My hcg was 12.5 today, down from 63 last week. So I'm going back next week on Thursday for another test, and hopefully it'll be negative by then. The nurse seemed to think that I didn't have to wait for a natural period but could start up again as soon as all the hormone levels settled down. So I guess that could mean starting again at the beginning of August. Although I'm in the UK from the 23rd-30th, so it'd be cutting things a bit fine... and I'd probably be travelling during my 2ww. I'll see what the doctor says. Just want to get on with things, but don't want to do anything to jeopardise another pregnancy. I'm still spotting a tiny bit (blood-tinged CM) so want to be sure everything is out of my system.

foxinorangesocks · 23/07/2014 20:02

Critter I am here but I am feeling poorly Sad currently lying in a dark room with a cold flannel on my head. Buserelin finally slayed me with an almighty migraine. Day 40 if the evil juice! I'm sorry you are still getting your body right. If only we had ten day cycles? Big feeble love to you.

I can't compute anything to say as I really am in a bad way. I love love summer but am finding the heat, whilst gorgeous, is making my head worse.

Bunny congratulations on what I think is the first ten plusser second baby? Thank god you needn't go through 'trying' again. Woo hoo! Wishing you uneventful pregnant times.

Nelly phew to mr n. Anti bs maybe?

Cos - your new streamlined womble may well be the answer. I so so hope so.

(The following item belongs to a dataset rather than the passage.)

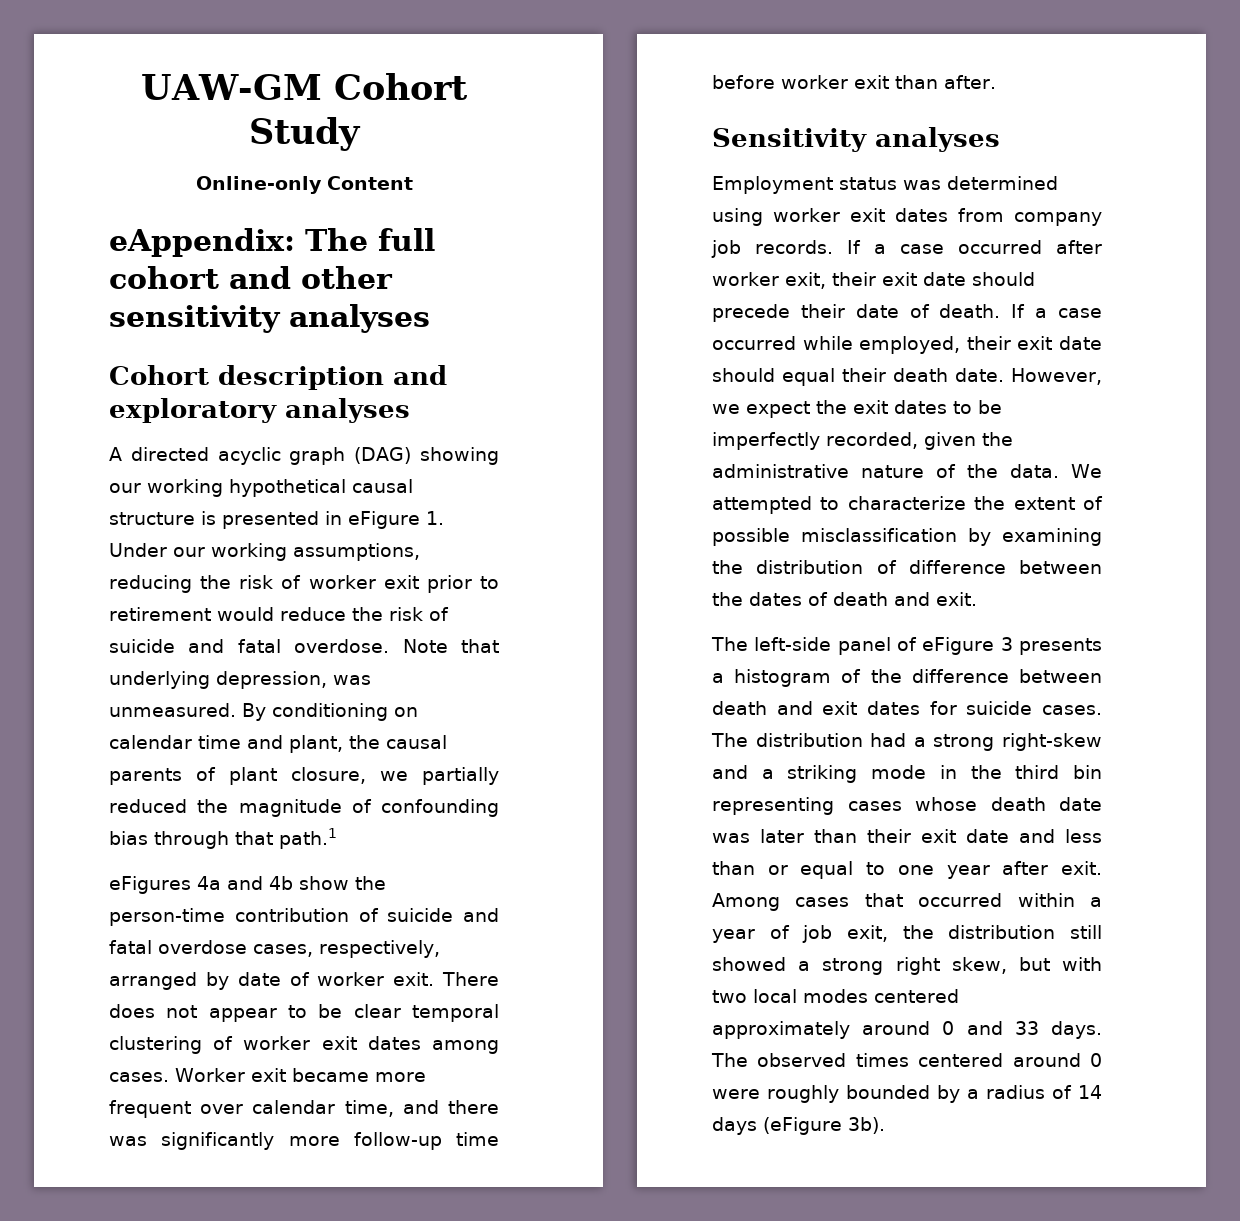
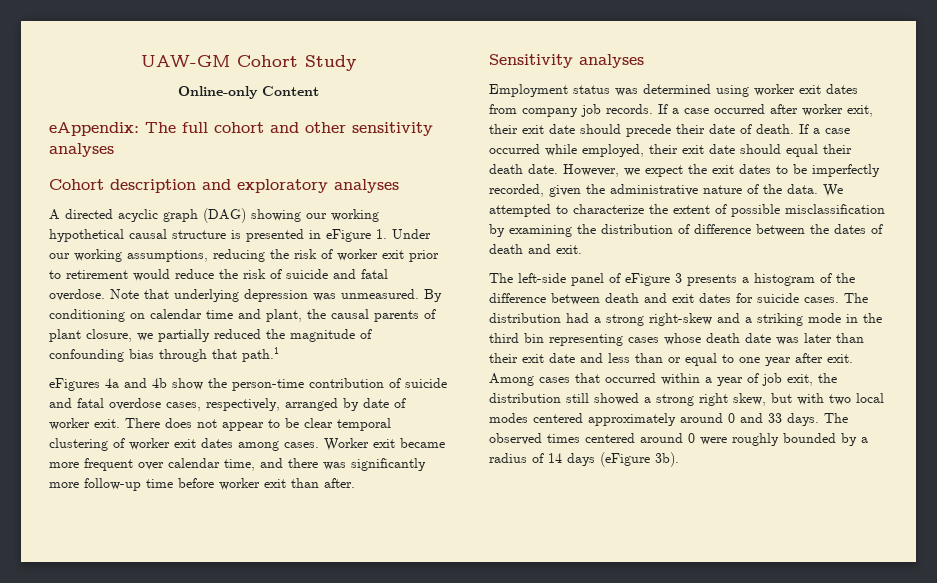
- Note that underlying depression, was unmeasured.
+ Note that underlying depression was unmeasured.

Um fumble brain. Loves to joy, ray and everyone. My donor is now stimming and I'm on hrt. I'm spotting which is bothering me but nurse says this is very common at the start. Right now though, I'm in so much pain I don't even want a baby! Hoping acu can fix me tomorrow.

eurochick · 23/07/2014 20:34

It sounds like you are very nearly there critter. I hope the timing works for you to sneak in the next round before your trip.

nelly that all sounds encouraging for Mr N.

We were told 1-3 weeks is the average stay for a 34 weeker, but of course it depends on individual circumstances. They haven't found any particular issues with her, but she was a very small 34 weeker (about average for 31 weeks I think) so I suspect she will be at the longer end of that. A week is up tomorrow(!) and she is clearly not ready for discharge yet. I desperately want her home but am slightly terrified about how small and delicate she is at the moment.